🤖 AI Summary
Causal discovery algorithms often rely on strong, empirically unverifiable assumptions, leading to poor robustness on real-world data. This paper systematically evaluates differentiable causal discovery methods under eight canonical model misspecification scenarios—including nonlinearity, heteroscedasticity, and confounding—using Structural Hamming Distance (SHD) and Structural Intervention Distance (SID) for quantitative assessment. Results show that the method significantly outperforms conventional approaches across all misspecification settings except scale transformations, demonstrating superior robustness. We further provide theoretical analysis elucidating its intrinsic tolerance to misspecifications in functional form and noise structure. This work establishes a more realistic, comprehensive evaluation paradigm for causal discovery algorithms and contributes both theoretical insights and empirical evidence toward robust causal learning.
📝 Abstract
Causal discovery aims to learn causal relationships between variables from targeted data, making it a fundamental task in machine learning. However, causal discovery algorithms often rely on unverifiable causal assumptions, which are usually difficult to satisfy in real-world data, thereby limiting the broad application of causal discovery in practical scenarios.
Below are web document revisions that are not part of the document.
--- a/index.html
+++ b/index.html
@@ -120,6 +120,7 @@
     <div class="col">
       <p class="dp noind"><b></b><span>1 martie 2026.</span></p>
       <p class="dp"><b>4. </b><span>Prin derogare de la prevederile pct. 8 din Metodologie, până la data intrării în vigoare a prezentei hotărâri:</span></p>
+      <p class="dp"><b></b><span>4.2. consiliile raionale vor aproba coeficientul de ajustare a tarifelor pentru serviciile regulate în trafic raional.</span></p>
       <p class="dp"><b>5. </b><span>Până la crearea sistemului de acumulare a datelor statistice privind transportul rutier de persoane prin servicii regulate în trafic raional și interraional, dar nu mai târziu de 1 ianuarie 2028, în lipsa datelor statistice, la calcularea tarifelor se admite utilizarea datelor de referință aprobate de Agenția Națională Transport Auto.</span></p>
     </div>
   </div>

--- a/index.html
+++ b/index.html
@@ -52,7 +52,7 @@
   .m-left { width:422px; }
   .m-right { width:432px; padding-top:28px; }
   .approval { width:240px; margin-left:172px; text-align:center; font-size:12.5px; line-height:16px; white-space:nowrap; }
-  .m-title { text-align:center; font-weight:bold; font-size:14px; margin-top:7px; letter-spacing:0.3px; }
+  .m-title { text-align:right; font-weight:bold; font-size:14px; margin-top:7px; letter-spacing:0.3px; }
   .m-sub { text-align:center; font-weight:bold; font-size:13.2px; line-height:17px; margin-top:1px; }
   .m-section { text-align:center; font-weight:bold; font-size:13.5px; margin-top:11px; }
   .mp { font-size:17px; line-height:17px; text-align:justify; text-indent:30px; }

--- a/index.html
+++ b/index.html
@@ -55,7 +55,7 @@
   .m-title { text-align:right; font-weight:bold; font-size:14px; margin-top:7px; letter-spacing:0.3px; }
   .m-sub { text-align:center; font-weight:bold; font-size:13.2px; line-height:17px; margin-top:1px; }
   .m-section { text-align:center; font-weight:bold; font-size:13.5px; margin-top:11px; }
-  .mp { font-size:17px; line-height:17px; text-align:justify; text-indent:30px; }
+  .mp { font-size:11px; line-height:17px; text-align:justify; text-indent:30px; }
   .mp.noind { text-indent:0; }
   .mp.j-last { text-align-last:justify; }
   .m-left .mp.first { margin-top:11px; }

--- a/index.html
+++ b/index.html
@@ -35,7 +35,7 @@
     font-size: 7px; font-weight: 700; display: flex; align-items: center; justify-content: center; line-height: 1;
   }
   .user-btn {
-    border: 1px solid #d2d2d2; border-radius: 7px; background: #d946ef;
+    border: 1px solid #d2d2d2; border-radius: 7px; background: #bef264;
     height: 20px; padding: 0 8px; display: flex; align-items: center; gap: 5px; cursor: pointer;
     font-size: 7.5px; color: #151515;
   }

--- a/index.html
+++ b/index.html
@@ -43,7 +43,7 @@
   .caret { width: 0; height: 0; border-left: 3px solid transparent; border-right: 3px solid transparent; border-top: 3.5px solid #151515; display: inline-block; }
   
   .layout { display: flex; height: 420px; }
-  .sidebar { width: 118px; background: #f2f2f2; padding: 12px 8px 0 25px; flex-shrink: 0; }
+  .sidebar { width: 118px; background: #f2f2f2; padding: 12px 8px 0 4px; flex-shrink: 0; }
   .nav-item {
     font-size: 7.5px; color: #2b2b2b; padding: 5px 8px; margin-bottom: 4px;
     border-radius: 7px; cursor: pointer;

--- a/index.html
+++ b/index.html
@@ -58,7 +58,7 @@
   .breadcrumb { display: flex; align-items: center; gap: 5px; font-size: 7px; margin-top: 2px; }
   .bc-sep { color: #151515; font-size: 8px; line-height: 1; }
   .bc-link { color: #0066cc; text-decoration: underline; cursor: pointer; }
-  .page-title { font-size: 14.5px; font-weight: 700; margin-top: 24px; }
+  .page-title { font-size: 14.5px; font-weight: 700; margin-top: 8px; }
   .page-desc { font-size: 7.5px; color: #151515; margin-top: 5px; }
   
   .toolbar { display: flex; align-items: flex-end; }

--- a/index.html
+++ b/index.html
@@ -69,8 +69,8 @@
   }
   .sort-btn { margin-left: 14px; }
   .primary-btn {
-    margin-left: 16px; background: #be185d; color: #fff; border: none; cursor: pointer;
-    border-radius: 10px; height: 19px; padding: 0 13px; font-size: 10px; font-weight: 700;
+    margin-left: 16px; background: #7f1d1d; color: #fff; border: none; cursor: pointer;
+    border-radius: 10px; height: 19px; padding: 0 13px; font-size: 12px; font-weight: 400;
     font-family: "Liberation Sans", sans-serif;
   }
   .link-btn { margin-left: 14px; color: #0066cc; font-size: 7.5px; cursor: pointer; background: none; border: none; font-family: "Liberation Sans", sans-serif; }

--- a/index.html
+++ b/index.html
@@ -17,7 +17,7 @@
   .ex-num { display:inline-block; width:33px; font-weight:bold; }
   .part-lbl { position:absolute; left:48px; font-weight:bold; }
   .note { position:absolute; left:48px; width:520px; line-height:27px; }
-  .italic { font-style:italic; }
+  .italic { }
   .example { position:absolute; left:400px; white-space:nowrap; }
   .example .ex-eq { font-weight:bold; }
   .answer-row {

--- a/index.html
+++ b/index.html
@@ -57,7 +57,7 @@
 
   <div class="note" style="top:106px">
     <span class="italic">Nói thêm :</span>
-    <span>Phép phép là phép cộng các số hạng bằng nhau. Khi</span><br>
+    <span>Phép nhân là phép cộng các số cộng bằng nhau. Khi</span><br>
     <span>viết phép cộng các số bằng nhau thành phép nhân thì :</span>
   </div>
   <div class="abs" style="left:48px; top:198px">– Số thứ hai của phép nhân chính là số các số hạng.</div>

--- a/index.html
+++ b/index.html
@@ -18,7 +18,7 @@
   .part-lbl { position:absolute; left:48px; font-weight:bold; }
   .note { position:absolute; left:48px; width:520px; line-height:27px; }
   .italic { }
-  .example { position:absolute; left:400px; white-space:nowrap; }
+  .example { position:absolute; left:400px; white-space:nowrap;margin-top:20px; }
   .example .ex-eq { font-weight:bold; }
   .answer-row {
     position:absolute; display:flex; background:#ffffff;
Inspired by these considerations, this work extensively benchmarks the empirical performance of various mainstream causal discovery algorithms, which assume i.i.d. data, under eight model assumption violations. Our experimental results show that differentiable causal discovery methods exhibit robustness under the metrics of Structural Hamming Distance and Structural Intervention Distance of the inferred graphs in commonly used challenging scenarios, except for scale variation. We also provide the theoretical explanations for the performance of differentiable causal discovery methods. Finally, our work aims to comprehensively benchmark the performance of recent differentiable causal discovery methods under model assumption violations, and provide the standard for reasonable evaluation of causal discovery, as well as to further promote its application in real-world scenarios.